La nomination d’Antonio Guterres au poste de Secrétaire général de l’Organisation des nations unies (ONU) est une très bonne nouvelle pour l’organisation mondiale.
Antonio Guterres a fait preuve de ses capacités par le passé : comme Premier ministre du Portugal, dans un premier temps, puis en tant que Haut-commissaire aux réfugiés où, pendant dix ans, il a dû faire face, avec efficacité et courage, à de très graves crises.
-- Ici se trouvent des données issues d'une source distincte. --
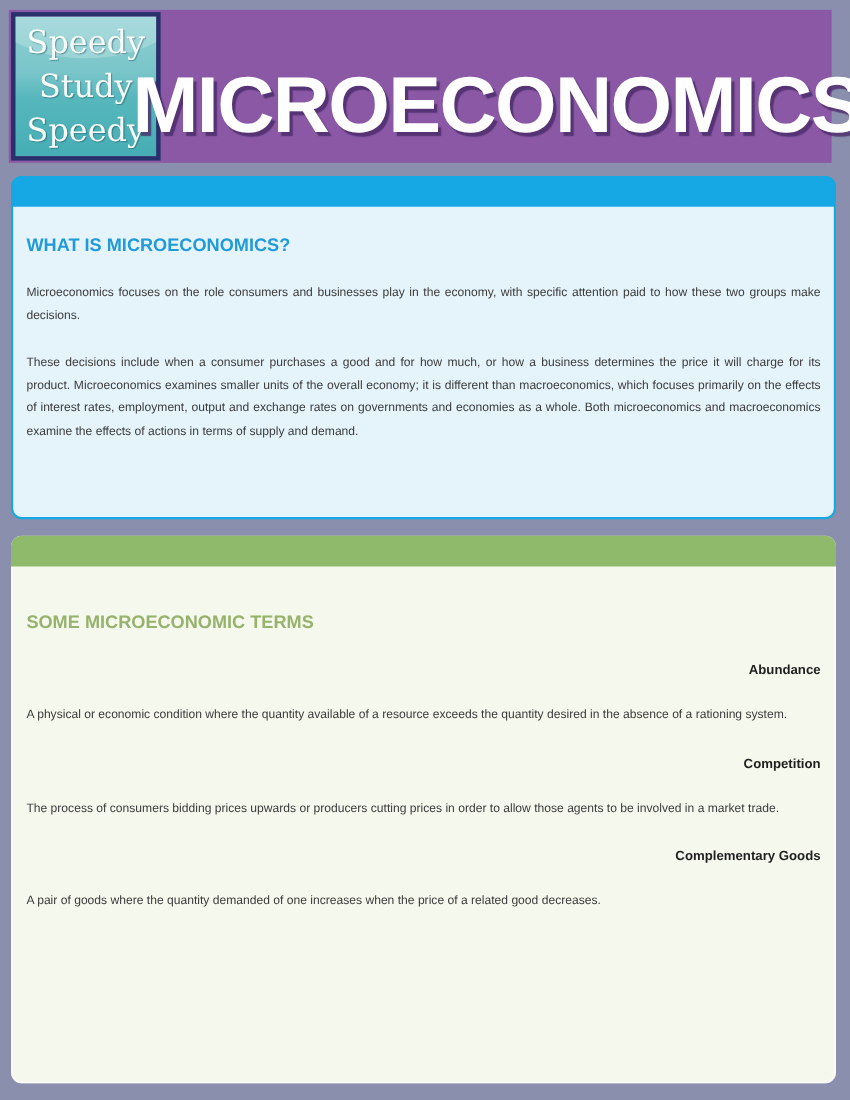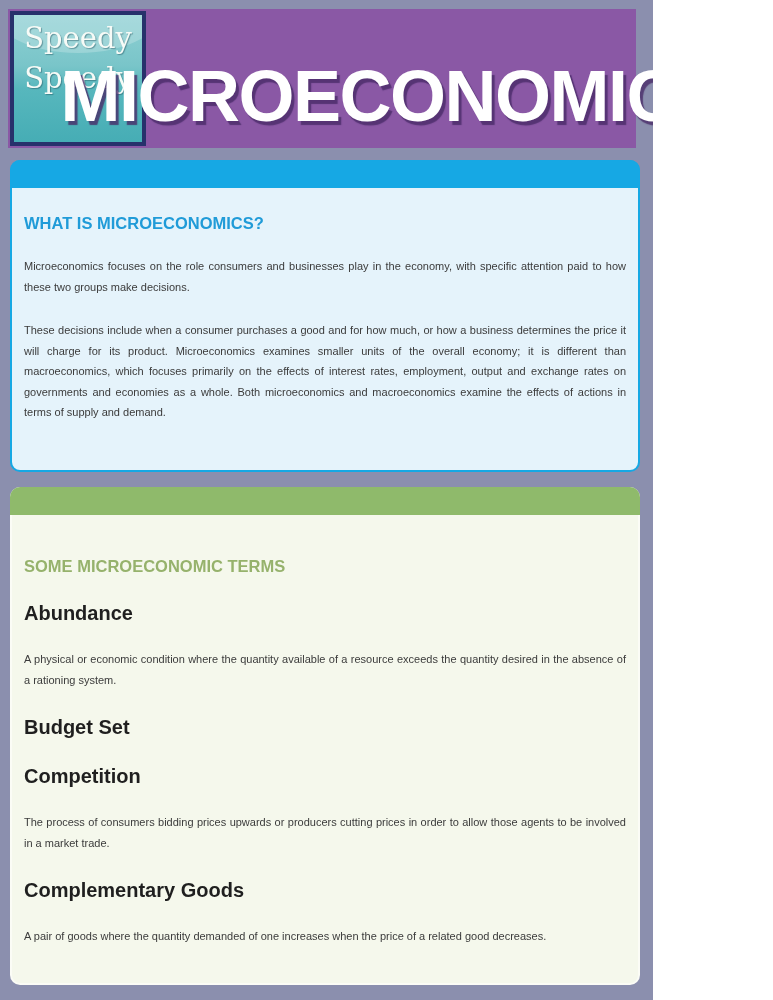"Speedy" .page { width: 653px -> 773px }
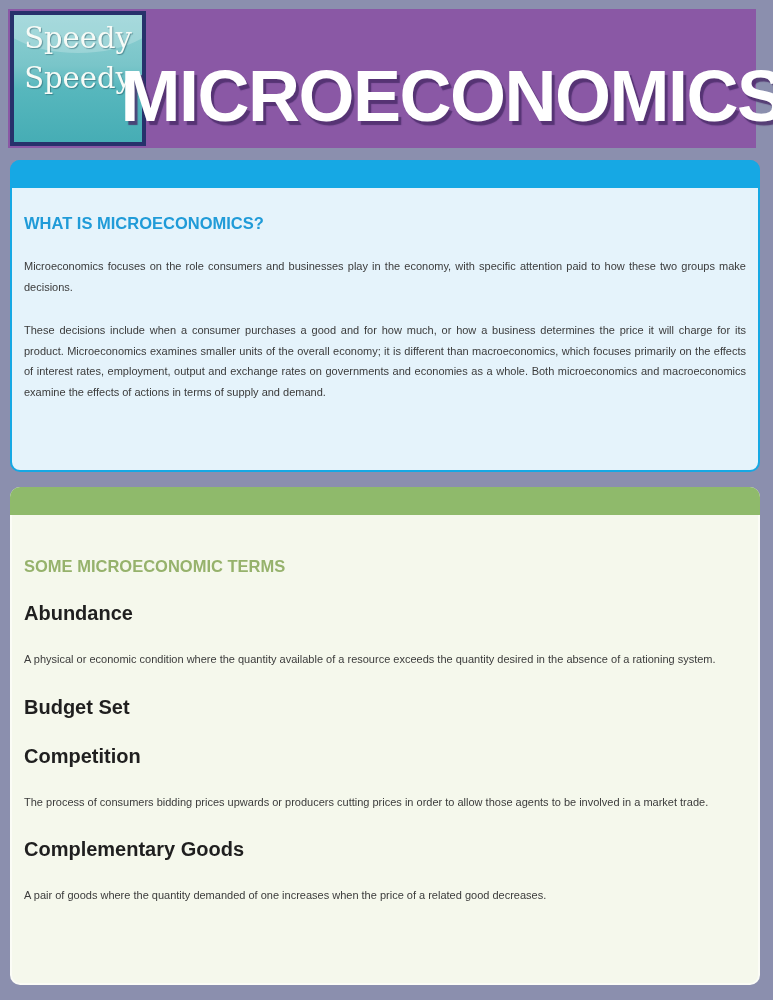"Study" div { html: none -> <div>Study</div> }
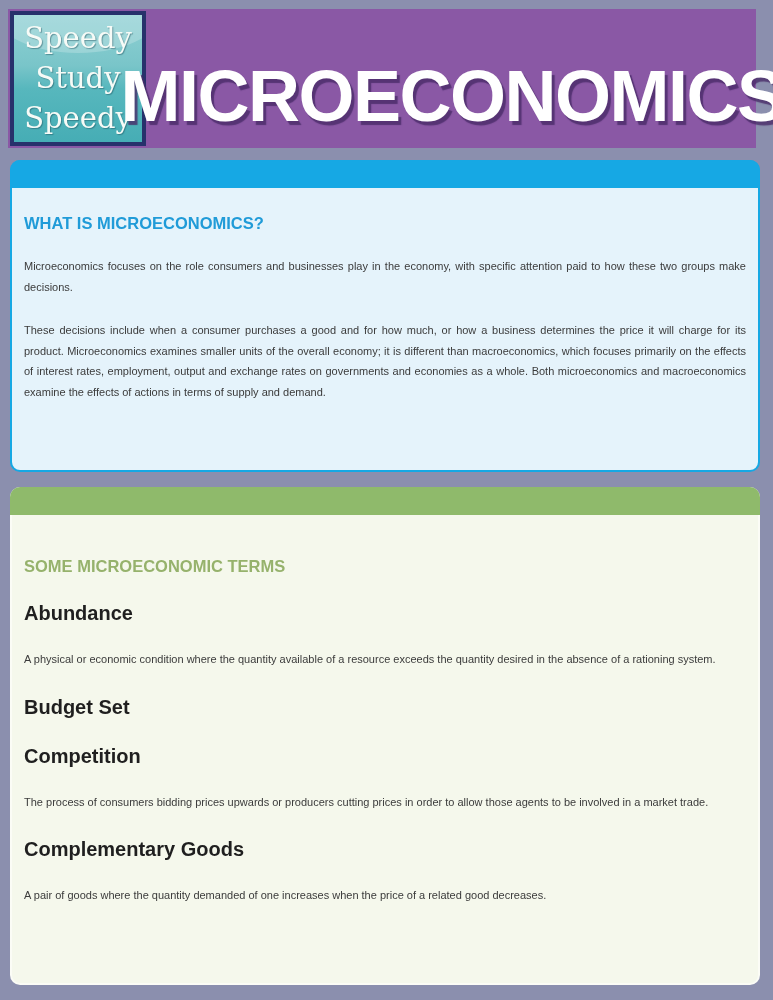"Abundance" .term-name { font-size: 20px -> 12px; text-align: none -> right }
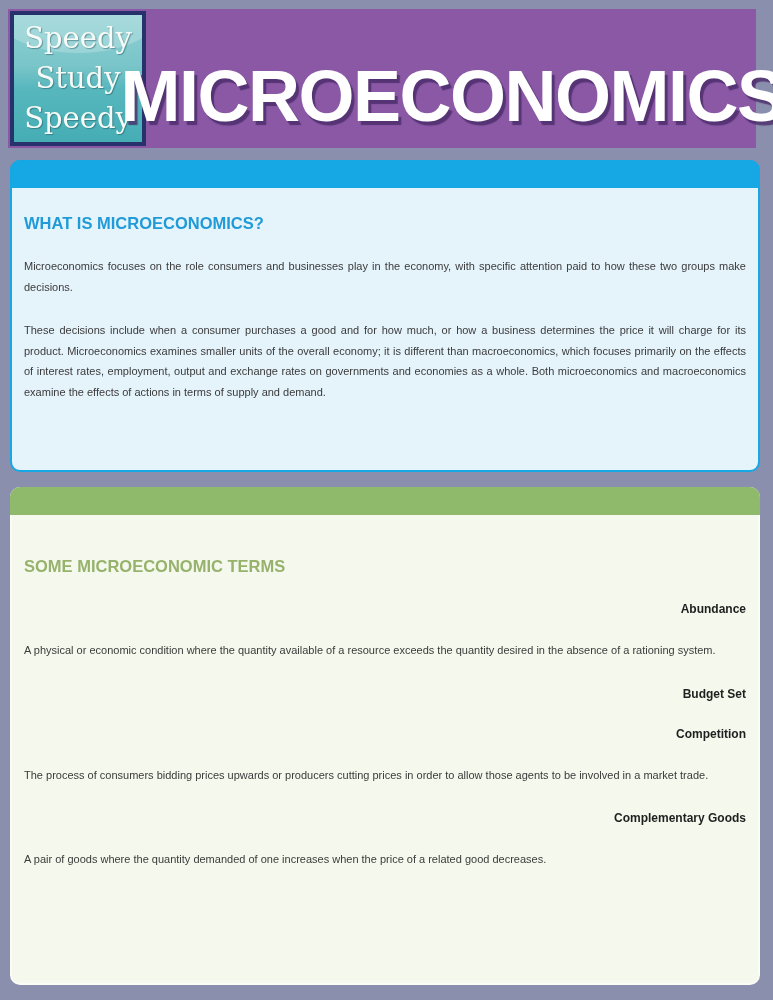"Budget Set" h3.term-name { html: <h3>Budget Set</h3> -> none }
Il est donc aussi bien au fait des responsabilités nationales que des responsabilités internationales et multilatérales.
Mais, Antonio Guterres, homme charismatique et de caractère, se distingue surtout par son tempérament. Les Secrétaires généraux sont souvent confrontés au risque d’être étouffés par des membres permanents qui lui dictent la politique à suivre. Certes, Antonio Guterres n’est pas le président de l’ONU et n’aura pas la capacité d’ordonner aux cinq membres permanents leur mode de conduite. On peut néanmoins penser qu’il sera plus actif que son prédécesseur, Ban Ki Moon, parfois trop respectueux des convenances et surtout trop soumis aux volontés de Washington. En conséquence, bien que sa marge de manœuvre ne soit pas totale, on peut penser qu’il donnera plus d’impulsion à la fonction. D’ailleurs, les membres permanents ne pensaient pas d’emblée à lui pour exercer le poste de Secrétaire général, craignant précisément son indépendance. Son rôle est important ; il a la capacité d’initier. On a vu, par le passé, des personnalités comme Boutros Boutros-Ghali ou Kofi Annan œuvrer avec plus d’indépendance que Ban Ki-Moon vis-à-vis des autres membres permanents.
Certes, l’ONU n’empêche pas les guerres, et d’aucuns avancent qu’elle s’est davantage illustrée par ses échecs que ses succès,comme le prouve actuellement son inanité et impuissance face à la situation syrienne. Ce genre d’allégation est fondée. Il existe, en effet, des divergences entre les membres permanents qui peuvent bloquer l’ONU et l’empêcher de jouer son rôle. Mais ce n’est pas le droit de veto qui est mis en cause car, sans ce droit, les Nations unies n’existeraient pas. Il constitue donc un mal nécessaire. Si l’ONU n’empêche évidemment pas la totalité des guerres, il convient également de prendre en compte l’ensemble de son œuvre : d’une part, par ses institutions spécialisées (de l’Organisation mondiale de la santé au Haut-commissariat des Nations unies pour les réfugiés) ; d’autre part, par son travail de prévention et de prise de contact. Car la diplomatie se veut aussi discrète dans le but d’aboutir à la conclusion d’une guerre ou empêcher son déclenchement. Les critiques à l’égard de l’ONU sont souvent excessives et son bilan doit-être considéré sous un angle plus global. L’ONU, en tant que telle, n’est pas responsable des profondes divisions de la communauté internationale. Elle n’en est pas la cause, mais le simple reflet.
L’épilogue de la guerre du Golfe, de 1990 à 1991, porta l’espoir que l’ONU retrouve son rôle initialement prévu par les rédacteurs de la charte. Mikhaïl Gorbatchev, à la tête de l’URSS à l’époque, avait accepté de lâcher son allié irakien, car ce dernier avait très lourdement violé le droit international, en envahissant le Koweït. Pour la première fois, un membre du Conseil de sécurité n’opposait pas un veto à une résolution demandant des sanctions à l’encontre de l’un de ses alliés. On avait célébré un nouvel ordre mondial. Pour la première fois, la charte de l’ONU avait été utilisée telle qu’elle avait été prévue, dans une action de sécurité collective. Les clivages et blocages avaient ensuite repris le dessus ; il n’existe plus de guerre idéologique entre les Etats-Unis et l’Union soviétique, mais des rivalités nationales. C’est sur ce point que la communauté internationale a loupé une étape, en laissant Gorbatchev quitter le pouvoir, faute d’avoir été soutenu, à la fin de la Perestroïka.
António Guterres ne fera donc pas de miracle, mais il pourra redynamiser la maison et offrir un nouveau souffle à l’ONU, qui en a bien besoin.